Surface Color Hardener


  • Surface Color Hardener, when applied, hardens the surface up to 8,000 PSI (pounds per square inch).  Most plain concrete is placed at 4,000 PSI or less. So, with the hardening properties of Surface Color Hardener, the concrete surface is more durable and thus is less susceptible to damage.
  • Full color pallet available. Rich and vibrant colors those many times are not available with Integral Color.
  • Richer, creamier surface while workers are finishing the concrete allows stamping process to produce a more detailed and more authentic surface.
  • More consistent color if more than one truckload of concrete is required for your project.

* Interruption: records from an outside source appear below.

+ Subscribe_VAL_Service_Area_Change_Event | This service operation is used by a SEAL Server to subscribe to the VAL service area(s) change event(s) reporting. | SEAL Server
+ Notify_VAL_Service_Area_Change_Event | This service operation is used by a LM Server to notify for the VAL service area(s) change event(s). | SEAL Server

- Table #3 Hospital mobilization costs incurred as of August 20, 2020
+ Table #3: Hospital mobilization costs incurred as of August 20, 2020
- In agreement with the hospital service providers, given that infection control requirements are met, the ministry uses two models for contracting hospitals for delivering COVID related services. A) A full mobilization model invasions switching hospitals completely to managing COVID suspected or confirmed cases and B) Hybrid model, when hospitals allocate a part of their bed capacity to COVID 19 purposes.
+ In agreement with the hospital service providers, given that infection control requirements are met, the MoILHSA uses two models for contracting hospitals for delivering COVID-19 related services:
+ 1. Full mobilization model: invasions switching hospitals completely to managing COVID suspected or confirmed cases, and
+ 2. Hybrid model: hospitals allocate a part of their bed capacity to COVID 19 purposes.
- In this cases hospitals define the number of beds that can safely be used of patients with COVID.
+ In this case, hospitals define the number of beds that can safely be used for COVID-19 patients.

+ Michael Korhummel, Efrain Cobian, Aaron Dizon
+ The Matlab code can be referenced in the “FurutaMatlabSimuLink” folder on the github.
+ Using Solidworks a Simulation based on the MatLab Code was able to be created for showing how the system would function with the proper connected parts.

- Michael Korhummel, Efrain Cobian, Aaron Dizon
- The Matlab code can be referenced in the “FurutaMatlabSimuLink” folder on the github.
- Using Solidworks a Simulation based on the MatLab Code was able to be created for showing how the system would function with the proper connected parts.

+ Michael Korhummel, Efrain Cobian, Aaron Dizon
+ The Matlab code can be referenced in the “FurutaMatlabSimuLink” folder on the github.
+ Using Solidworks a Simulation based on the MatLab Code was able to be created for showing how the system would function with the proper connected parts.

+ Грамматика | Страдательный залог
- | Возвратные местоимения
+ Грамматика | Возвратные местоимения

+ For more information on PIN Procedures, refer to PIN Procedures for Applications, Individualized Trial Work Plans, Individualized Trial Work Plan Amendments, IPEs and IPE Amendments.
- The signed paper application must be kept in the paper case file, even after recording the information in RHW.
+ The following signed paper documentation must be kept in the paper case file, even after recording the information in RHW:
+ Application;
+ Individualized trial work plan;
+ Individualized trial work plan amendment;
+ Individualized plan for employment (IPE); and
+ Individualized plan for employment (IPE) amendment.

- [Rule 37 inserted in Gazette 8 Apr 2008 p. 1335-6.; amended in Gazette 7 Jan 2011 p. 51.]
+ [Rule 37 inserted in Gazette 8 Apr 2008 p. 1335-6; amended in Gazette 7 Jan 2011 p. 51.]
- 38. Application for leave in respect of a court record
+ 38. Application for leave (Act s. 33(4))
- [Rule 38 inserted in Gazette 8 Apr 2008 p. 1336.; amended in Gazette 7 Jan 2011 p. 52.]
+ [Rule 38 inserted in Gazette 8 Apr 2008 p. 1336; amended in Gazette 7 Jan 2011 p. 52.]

  • More versatility for smaller projects. Ie, can pour any amount of concrete, small or large and Surface Color Hardener is applied onsite.



  • If a chip happens, white concrete will be visible. Repairs for chipped concrete are extremely rare, are relatively easy to do in the event they occur.
  • Surface Color Hardener application process is messier and dustier.  Cleans up relatively easy … within a few days, your yard is back to normal.